PRRs induce FT transcription independently from regulating CO transcription

Expression pattern of CO (A) and FT (B) mRNA in PRR5‐ or PRR9‐overexpressors under LD. The values of CO and FT mRNA levels were normalized to those of PP2a. For all data, error bars indicate standard error within two biological replicates and in each of these two technical replicates were performed.
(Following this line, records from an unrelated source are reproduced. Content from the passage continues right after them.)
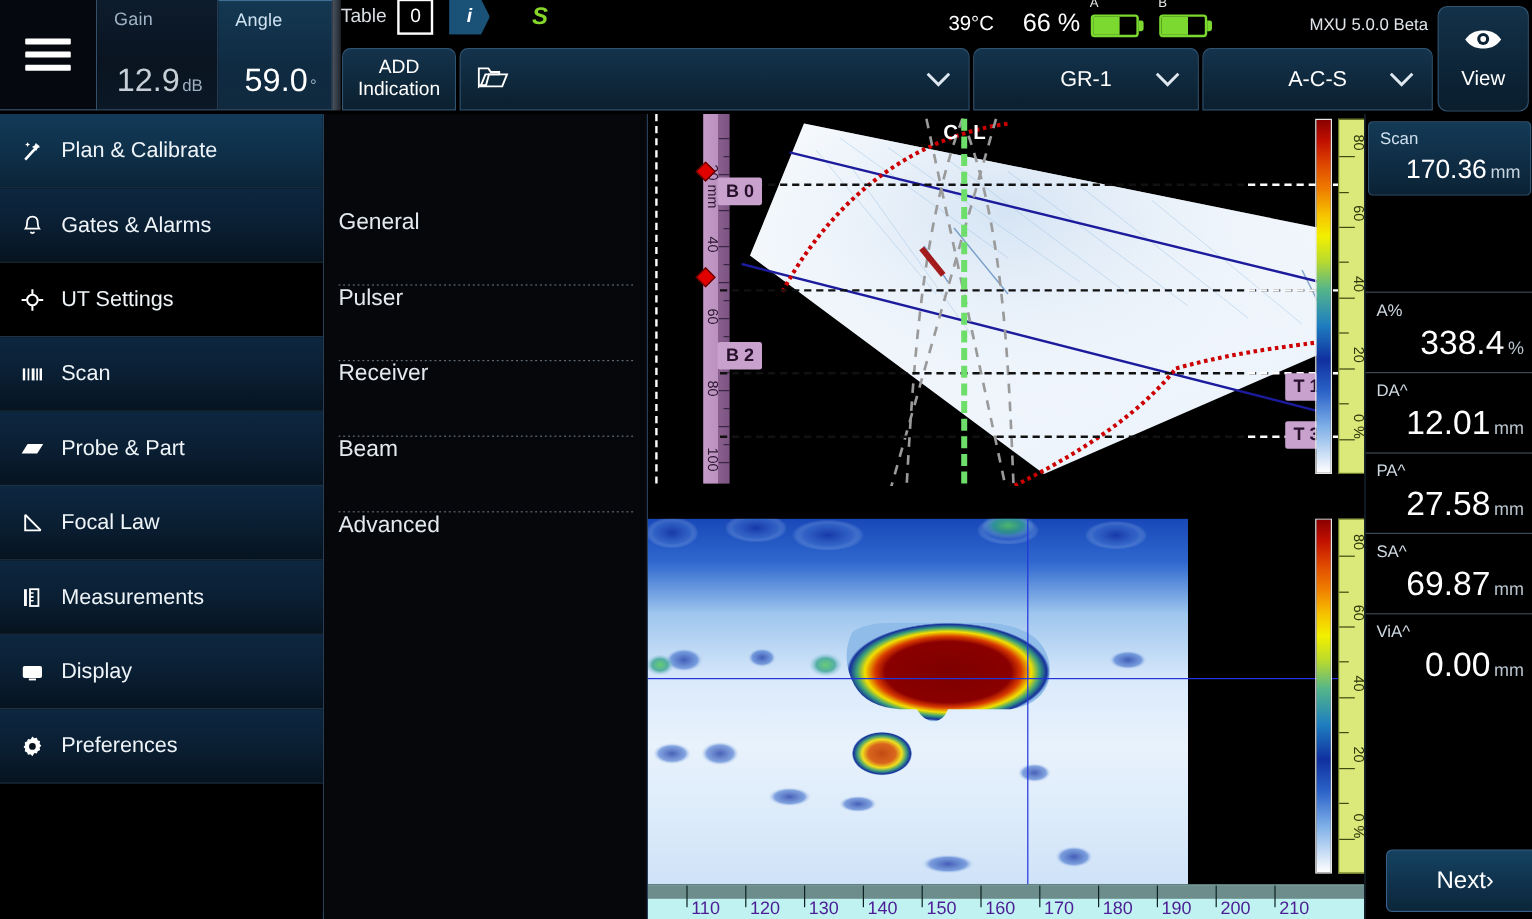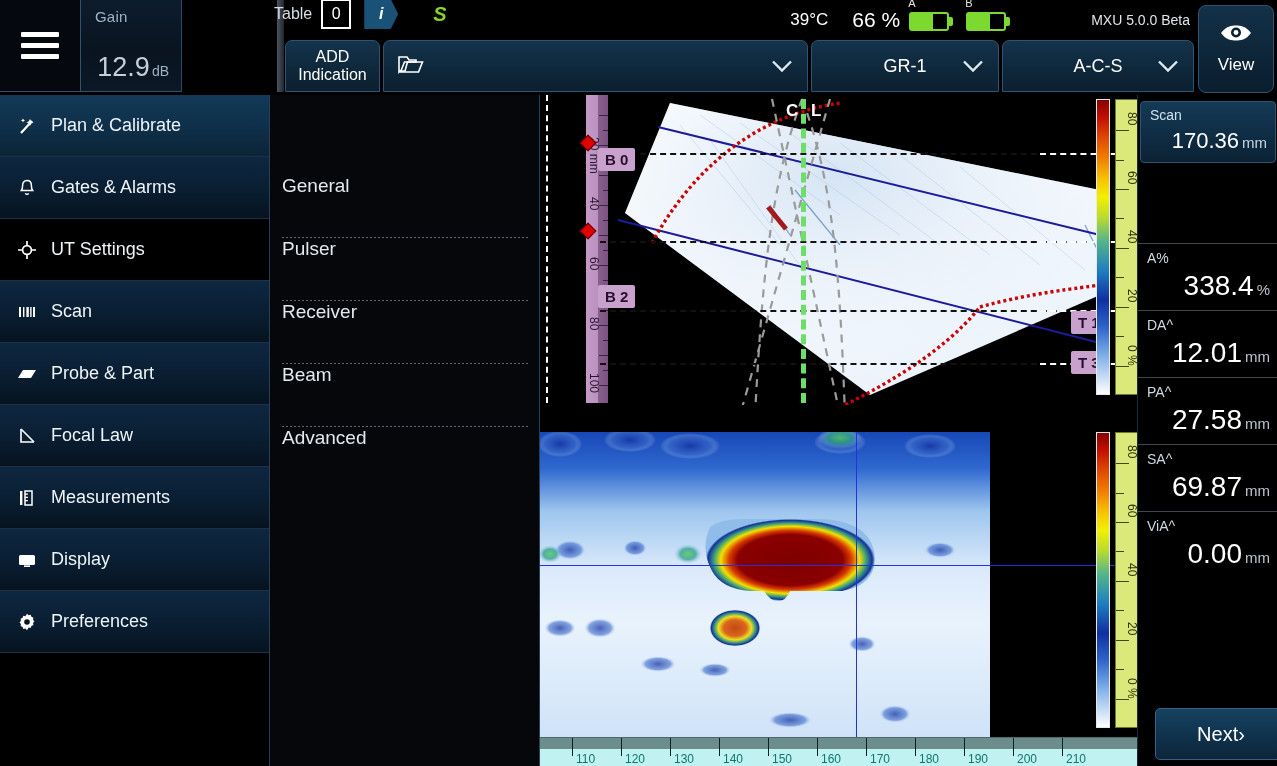"Angle" div.param-tile { html: none -> <div> <div>Angle</div> <div><span>59.0</span><span>°</span></div> </div> }
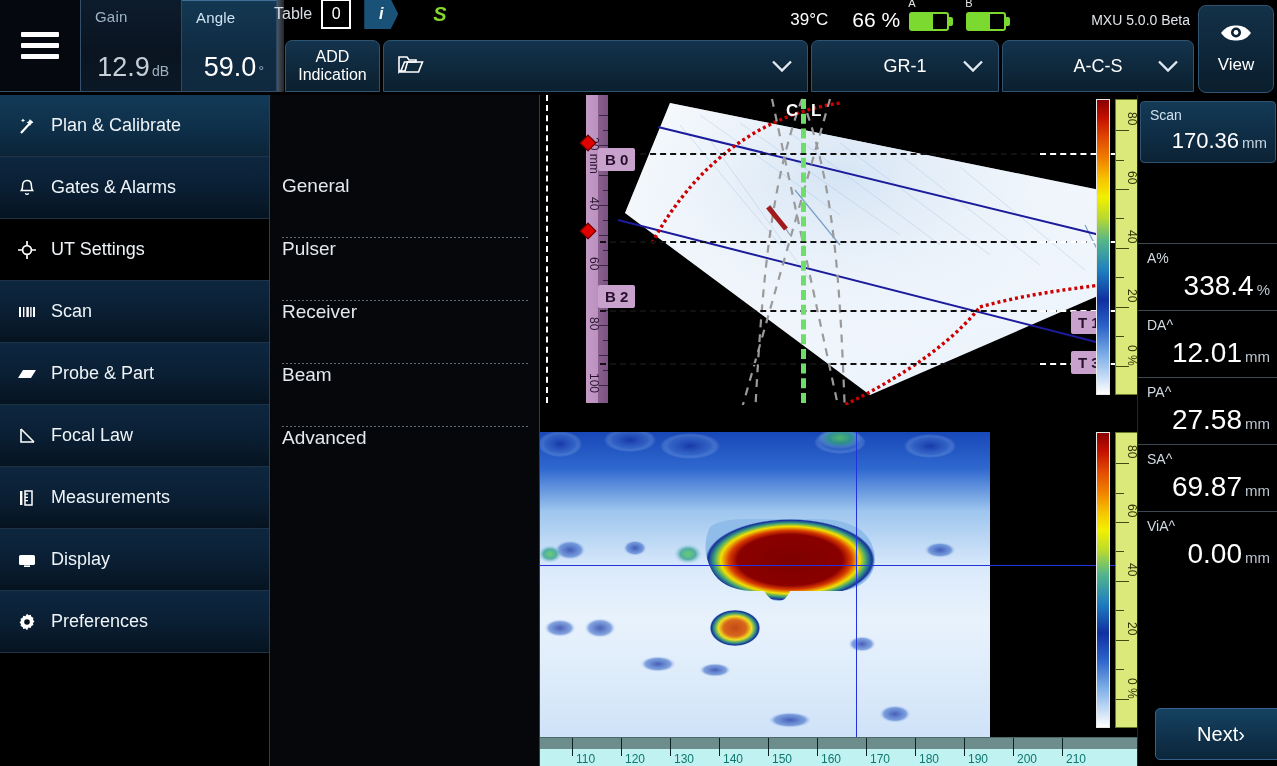"Table" .table-row { left: 274px -> 284px }
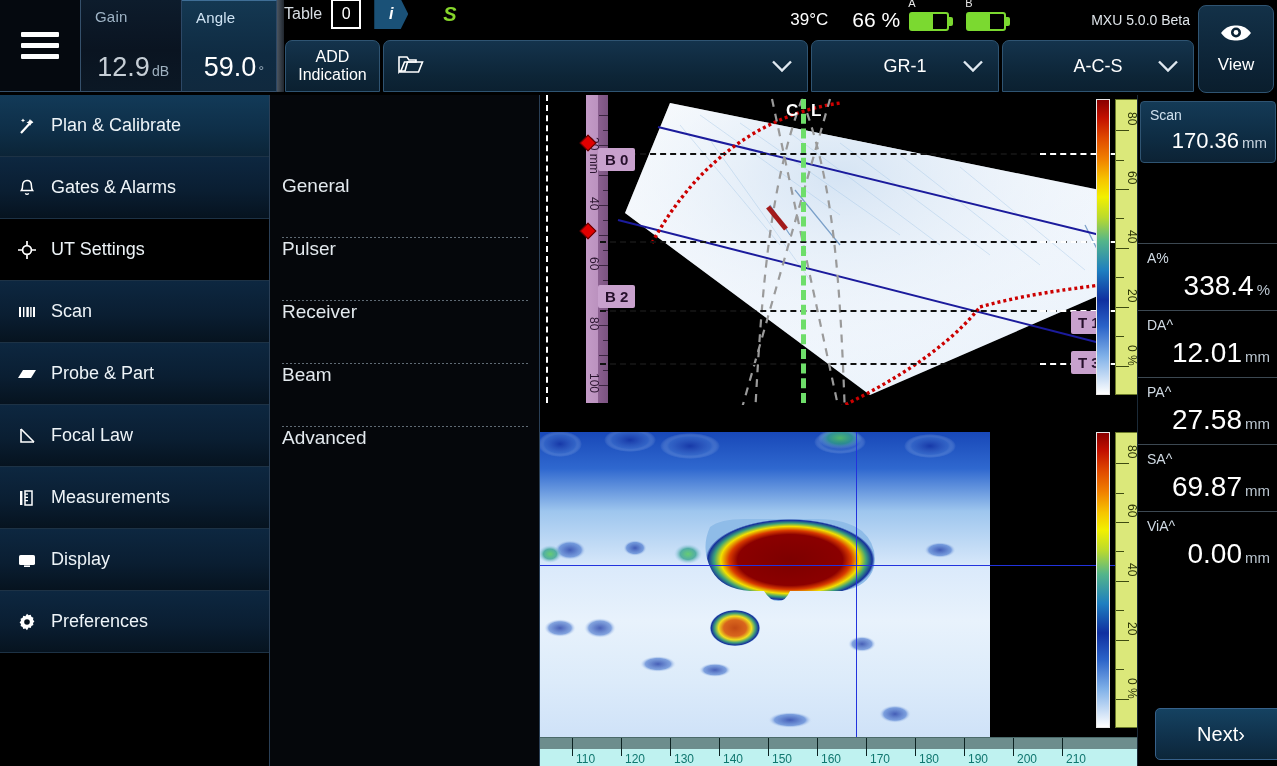"110" .hruler-cyan .lb { color: #0f766e -> #4c1d95; font-size: 12px -> 15px }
To further analyze the role of PRRs in FT transcription, the effects of prr mutations on FT expression were tested in a transgenic line expressing CO from the SUC2 promoter (An et al, 2004), thereby uncoupling CO transcription from impaired clock function in prr mutants. The SUC2 promoter expresses CO specifically in the phloem companion cells where it acts in WT plants to promote FT transcription (An et al, 2004). In these plants, FT expression was highly induced compared with WT due to increased accumulation of CO mRNA specifically in the phloem cells (Fig 2A and B). The prr mutations were introduced singly and in combination into SUC2::CO plants. Single prr5, prr7, prr9, or toc1 mutations in SUC2::CO background did not dramatically affect CO or FT expression (Fig EV1C and D). By contrast, combining prr mutations in SUC2::CO reduced FT mRNA levels without significantly affecting CO mRNA (Fig 2C and D). In toc1 prr5 SUC2::CO, the levels of FT mRNA were slightly reduced compared to SUC2::CO. In toc1 prr5 prr7 SUC2::CO plants, FT mRNA was further reduced, and this effect was even more enhanced in toc1 prr5 prr7 prr9 SUC2::CO plants (Fig 2C and D). The flowering times of these lines were also measured, and the toc1 prr5 prr7 SUC2::CO as well as the toc1 prr5 prr7 prr9 SUC2::CO line exhibited late‐flowering phenotypes compared to SUC2::CO, consistent with their reduced FT mRNA levels (Figs 2E and EV1E). Although FT mRNA levels were reduced in toc1 prr5 SUC2::CO plants compared to SUC2::CO, the mutant line was only mildly later flowering, presumably because FT levels are still so high in toc1 prr5 SUC2::CO that their effect on flowering is close to saturation. These results demonstrate that PRR proteins promote FT transcription independently from CO transcription.

Figure 2

PRR genes contribute to SUC2::CO‐mediated FT transcription

Data information: For data in (A–D), error bars indicate standard error within two biological replicates and for each of these two technical replicates were performed.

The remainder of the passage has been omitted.